A virtual machine is using a Fibre Channel attached RDM LUN.
Which three use cases would necissatate a RDM? (Choose three.)
A.
VMware snapshots
B.
NPIV
C.
Physical server-to-virtual machine clustering
D.
Distributed file locking
E.
SAN management agents
Setup for Failover Clustering and Microsoft Cluster Service ESX ESXi vCenter Server, page 25
Cluster Physical and Virtual Machines
A standby host cluster has specific hardware and software requirements.
Use RDMs in physical compatibility mode (pass-through RDM). You cannot use virtual disks or RDMs in virtual compatibility mode (non-pass-through RDM) for shared storage. (C is correct)

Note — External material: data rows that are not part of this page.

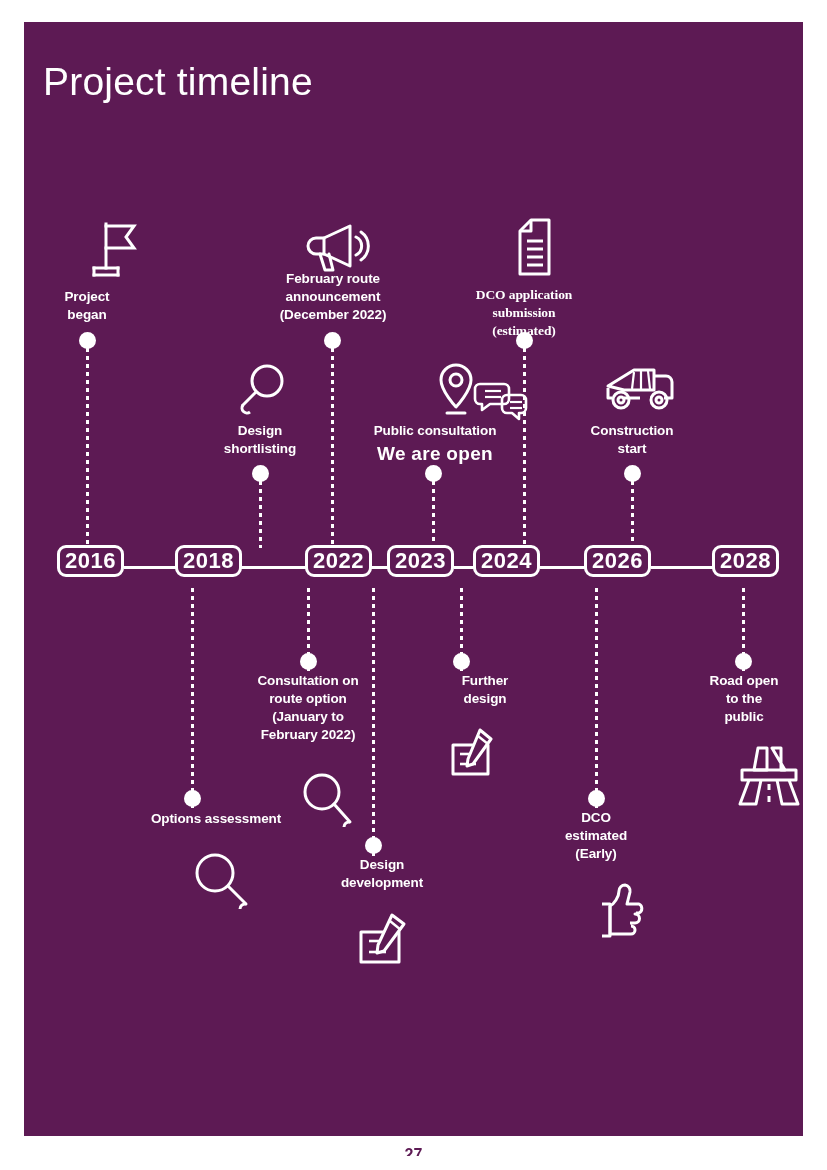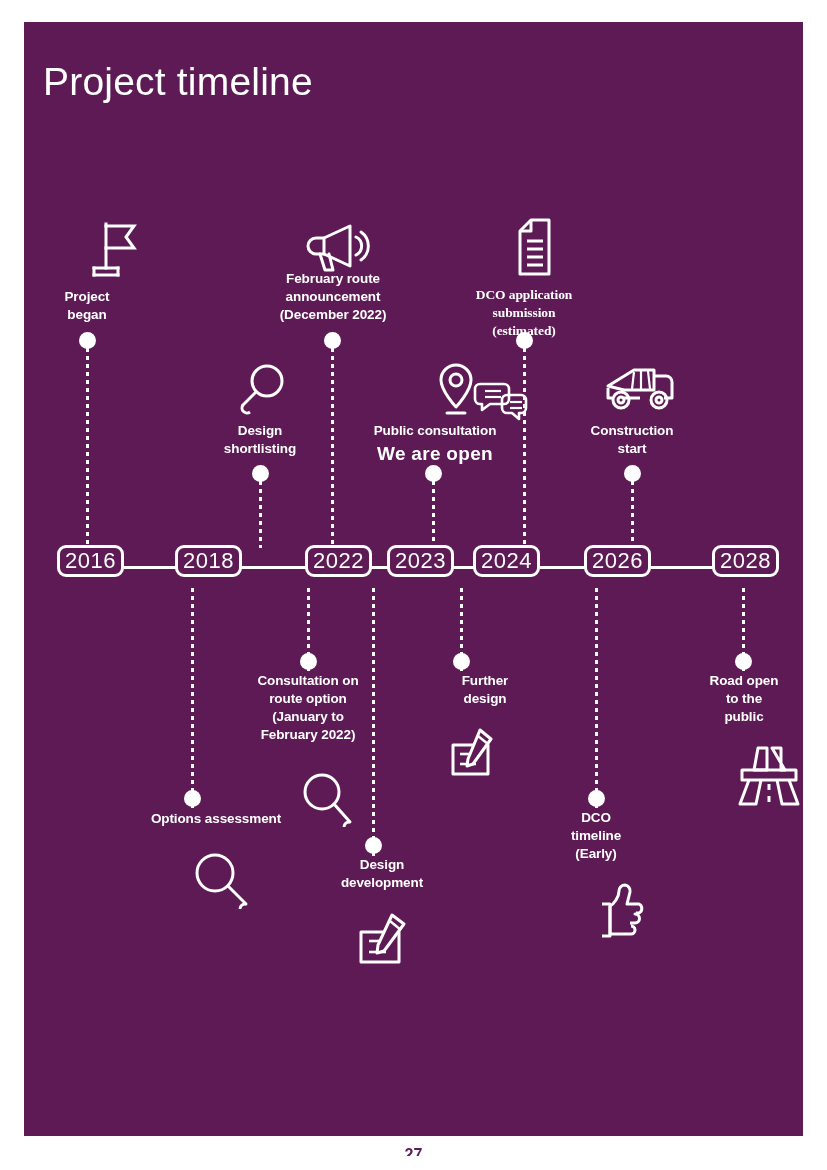--- a/index.html
+++ b/index.html
@@ -61,7 +61,7 @@
     background: #5d1a54;
     color: #ffffff;
     font-size: 22px;
-    font-weight: normal;
+    font-weight: bold;
     display: flex;
     align-items: center;
     justify-content: center;

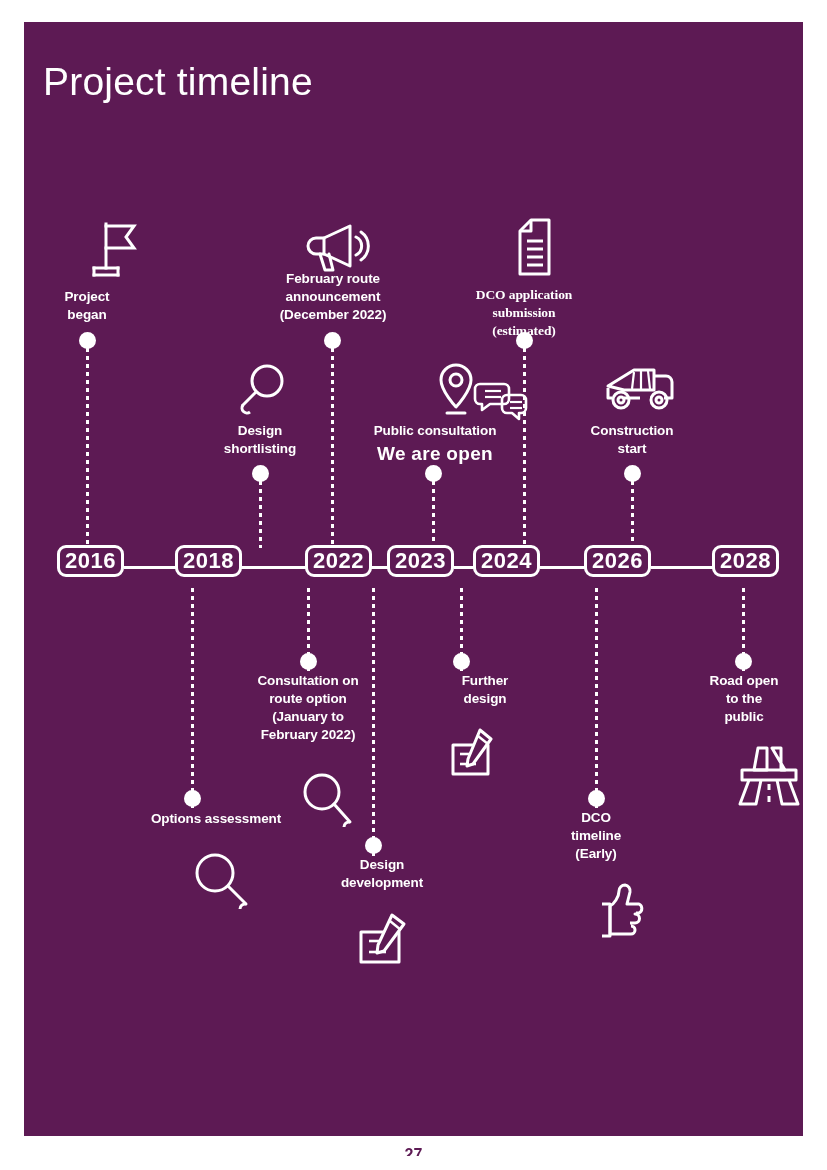--- a/index.html
+++ b/index.html
@@ -344,7 +344,7 @@
   <div class="node-dot" style="left:564px; top:768px;"></div>
   <div class="label" style="left:512px; top:787px; width:120px;">
     <div>DCO</div>
-    <div>timeline</div>
+    <div>estimated</div>
     <div>(Early)</div>
   </div>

Physical compatibility mode allows the guest operating system to access the hardware directly.
Physical compatibility is useful if you are using SAN-aware applications in the virtual machine.
However, a virtual machine with the physical compatibility RDM cannot be cloned, made into a
template, or migrated if the migration involves copying the disk.
Virtual compatibility allows the RDM to behave as if it were a virtual disk, so you can use such
features as snapshotting, cloning, and so on. [Therefore A is incorrect].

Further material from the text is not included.